• **Activity**
Lines with the word "Capacity" in them must be copied from the records below.

##### Dataset records

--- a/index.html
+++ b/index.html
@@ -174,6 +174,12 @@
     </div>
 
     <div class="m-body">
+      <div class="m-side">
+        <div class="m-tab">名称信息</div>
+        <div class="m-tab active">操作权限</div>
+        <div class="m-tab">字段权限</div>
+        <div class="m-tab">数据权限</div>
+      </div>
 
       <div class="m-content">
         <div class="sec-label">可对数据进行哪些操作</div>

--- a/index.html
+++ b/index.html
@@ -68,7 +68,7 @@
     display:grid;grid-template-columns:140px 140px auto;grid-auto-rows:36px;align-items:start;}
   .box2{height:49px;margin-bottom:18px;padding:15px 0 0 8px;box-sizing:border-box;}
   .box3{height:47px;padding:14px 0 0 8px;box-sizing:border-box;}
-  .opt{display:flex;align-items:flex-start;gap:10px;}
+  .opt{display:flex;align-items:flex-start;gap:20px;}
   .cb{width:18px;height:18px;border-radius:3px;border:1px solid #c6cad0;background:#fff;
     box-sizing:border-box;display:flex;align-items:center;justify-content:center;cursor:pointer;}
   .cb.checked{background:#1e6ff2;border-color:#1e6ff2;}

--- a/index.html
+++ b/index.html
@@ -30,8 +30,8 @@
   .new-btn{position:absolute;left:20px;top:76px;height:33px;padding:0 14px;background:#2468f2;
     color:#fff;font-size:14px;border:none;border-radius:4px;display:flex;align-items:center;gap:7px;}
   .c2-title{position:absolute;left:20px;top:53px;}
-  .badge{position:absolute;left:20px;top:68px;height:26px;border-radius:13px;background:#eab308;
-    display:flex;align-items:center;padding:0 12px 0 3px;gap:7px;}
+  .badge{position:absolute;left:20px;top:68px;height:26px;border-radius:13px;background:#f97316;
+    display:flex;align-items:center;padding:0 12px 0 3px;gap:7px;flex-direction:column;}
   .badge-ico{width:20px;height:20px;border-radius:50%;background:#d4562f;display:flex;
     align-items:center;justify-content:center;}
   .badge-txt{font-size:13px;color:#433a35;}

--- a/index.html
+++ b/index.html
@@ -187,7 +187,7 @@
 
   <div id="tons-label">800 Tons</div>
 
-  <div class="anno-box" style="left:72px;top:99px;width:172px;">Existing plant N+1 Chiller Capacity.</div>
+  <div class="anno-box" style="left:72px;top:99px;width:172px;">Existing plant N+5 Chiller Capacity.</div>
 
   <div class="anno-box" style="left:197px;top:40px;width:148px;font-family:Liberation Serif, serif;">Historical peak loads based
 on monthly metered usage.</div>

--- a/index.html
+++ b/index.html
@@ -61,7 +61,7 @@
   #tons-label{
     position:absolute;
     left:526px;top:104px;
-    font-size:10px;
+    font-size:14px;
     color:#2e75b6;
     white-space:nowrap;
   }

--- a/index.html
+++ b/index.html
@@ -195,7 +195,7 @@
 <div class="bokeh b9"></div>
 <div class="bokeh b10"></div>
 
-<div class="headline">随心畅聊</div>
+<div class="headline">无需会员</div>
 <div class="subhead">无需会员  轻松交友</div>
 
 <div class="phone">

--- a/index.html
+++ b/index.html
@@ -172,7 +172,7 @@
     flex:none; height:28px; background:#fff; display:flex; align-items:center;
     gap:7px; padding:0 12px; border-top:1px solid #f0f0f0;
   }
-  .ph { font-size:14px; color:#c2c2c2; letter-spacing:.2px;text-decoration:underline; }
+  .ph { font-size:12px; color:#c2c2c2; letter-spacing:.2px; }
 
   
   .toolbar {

##########

• **Output of the task**
-  <div class="anno-box" style="left:72px;top:99px;width:172px;">Existing plant N+1 Chiller Capacity.</div>
+  <div class="anno-box" style="left:72px;top:99px;width:172px;">Existing plant N+5 Chiller Capacity.</div>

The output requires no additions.